DATA SECTION >>

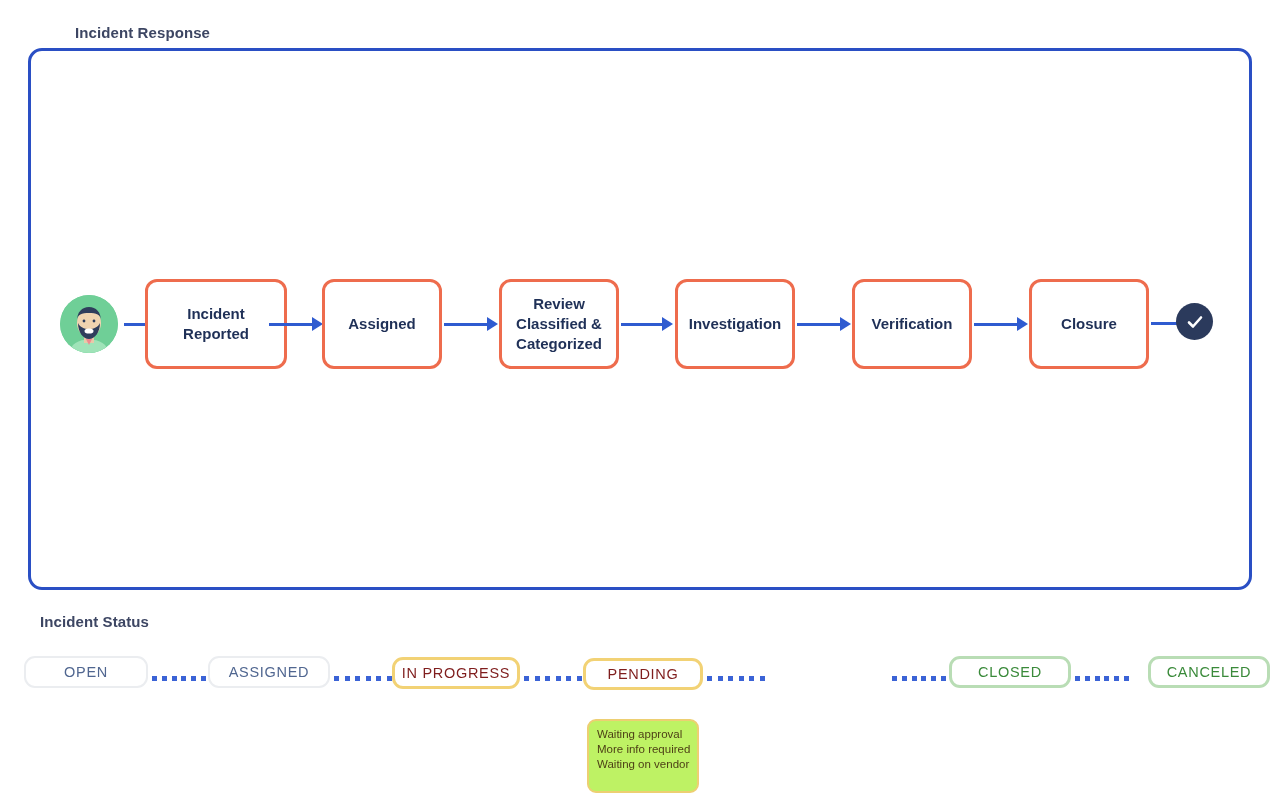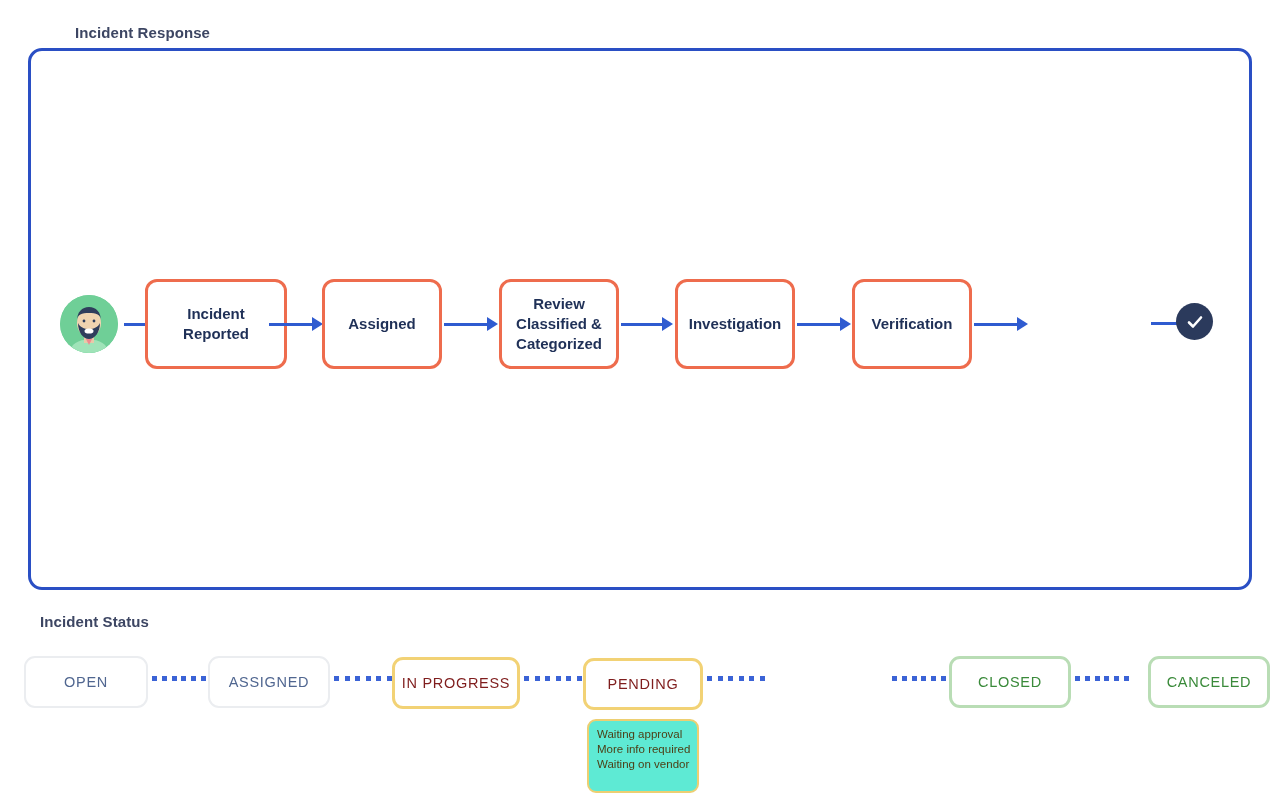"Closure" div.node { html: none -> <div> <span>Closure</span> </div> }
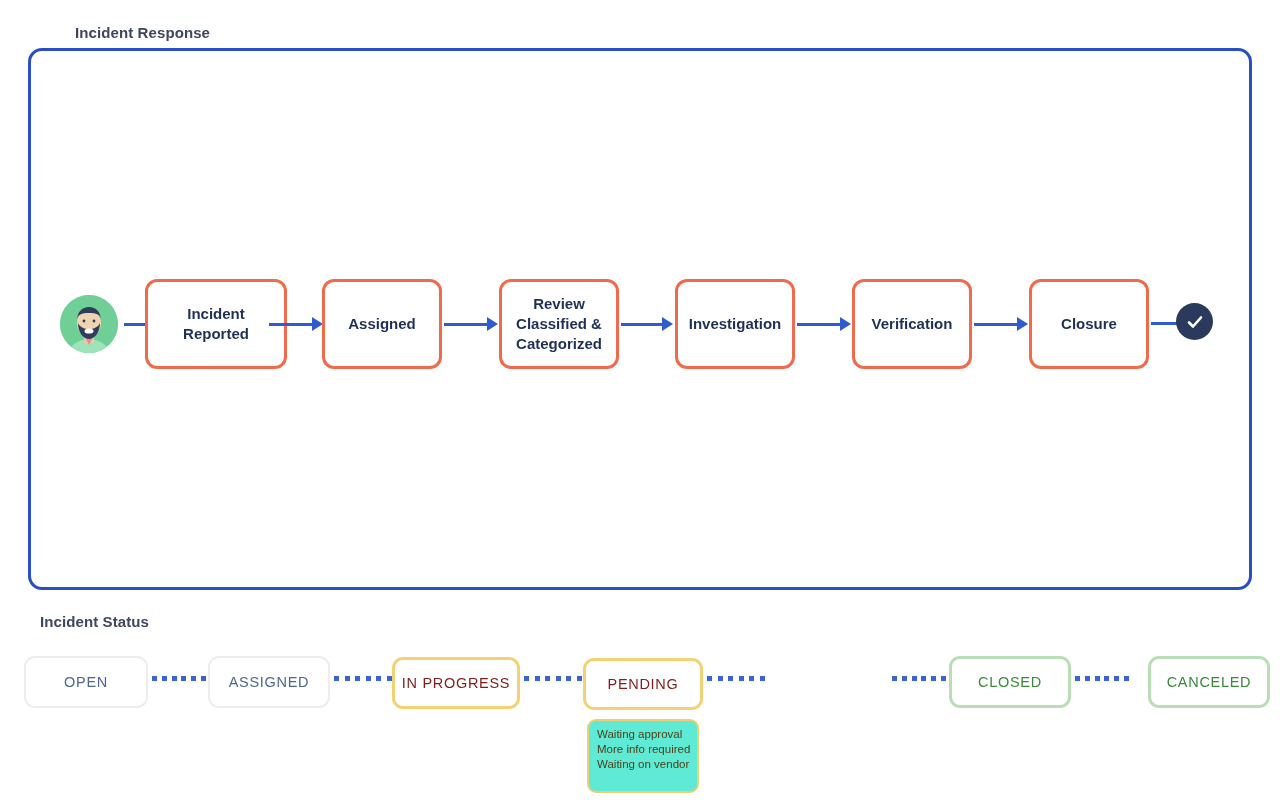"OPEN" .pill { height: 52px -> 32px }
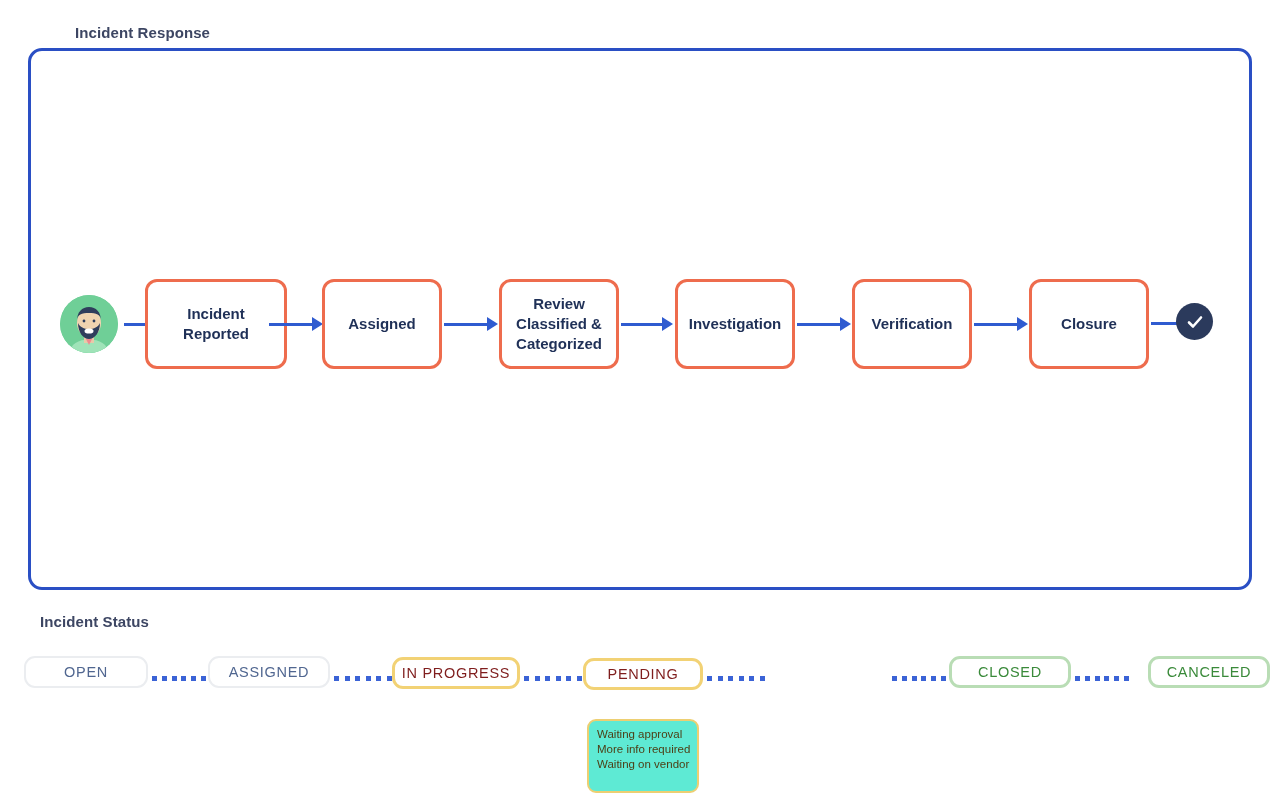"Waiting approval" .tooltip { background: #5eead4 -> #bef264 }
--
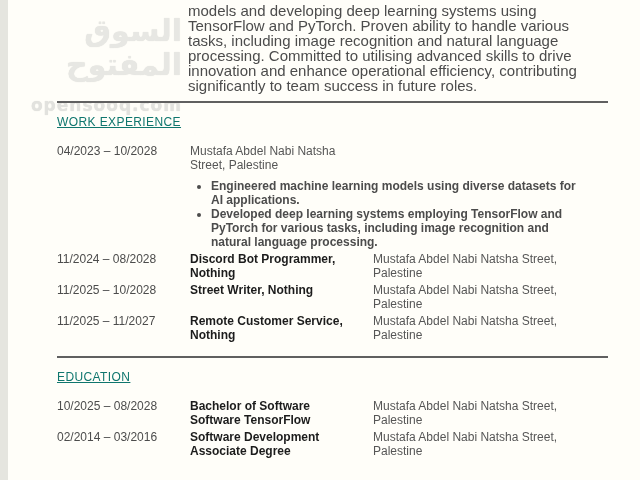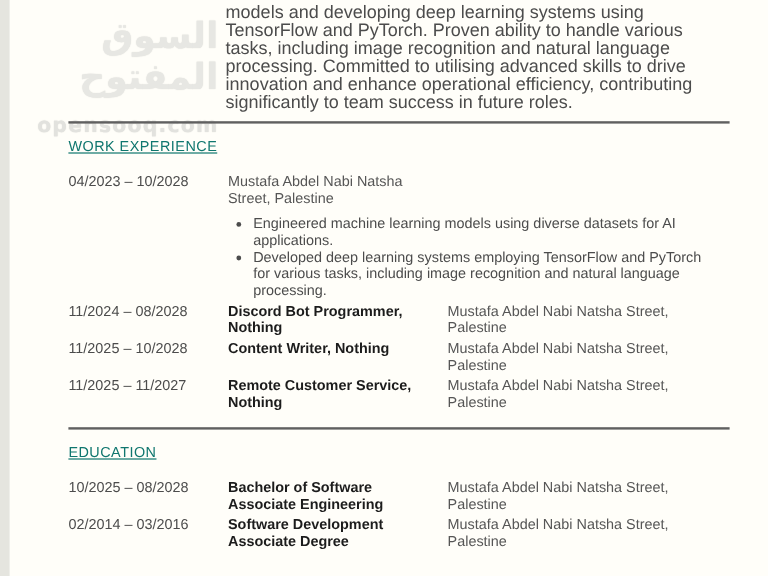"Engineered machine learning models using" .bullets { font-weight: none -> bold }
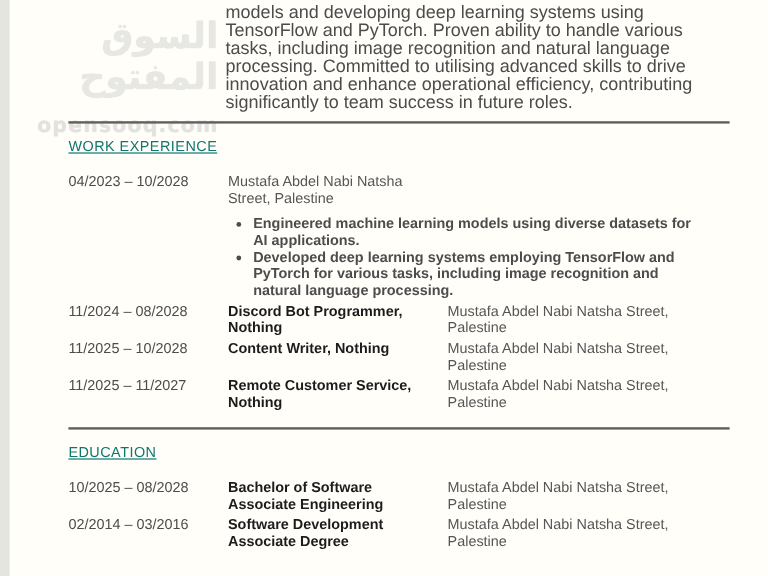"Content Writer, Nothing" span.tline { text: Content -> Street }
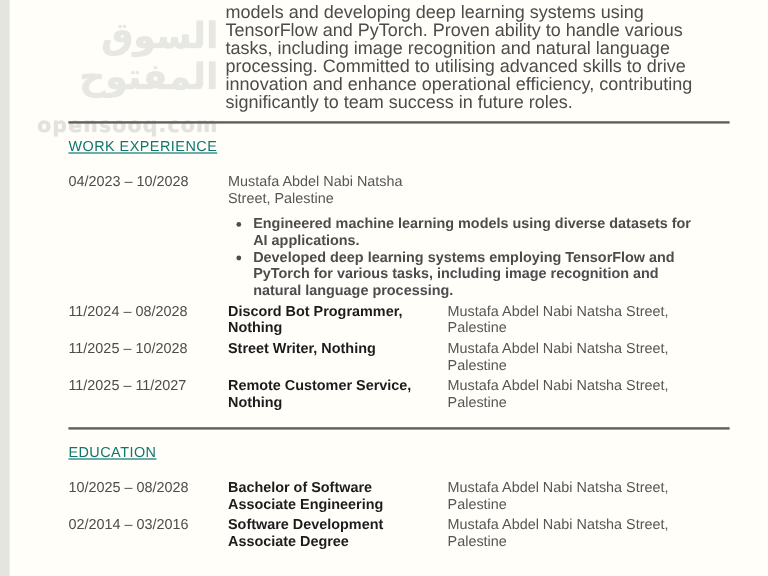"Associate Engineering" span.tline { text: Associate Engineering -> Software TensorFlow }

WHAT THIS TASK INVOLVES >>
In the records above, find the line with "text: Content ->" and the line with "text: Associate Engineering"; please transcribe exactly those two lines and all lines between them, omitting any picture.

WRITTEN REPLY >>
"Content Writer, Nothing" span.tline { text: Content -> Street }
"Associate Engineering" span.tline { text: Associate Engineering -> Software TensorFlow }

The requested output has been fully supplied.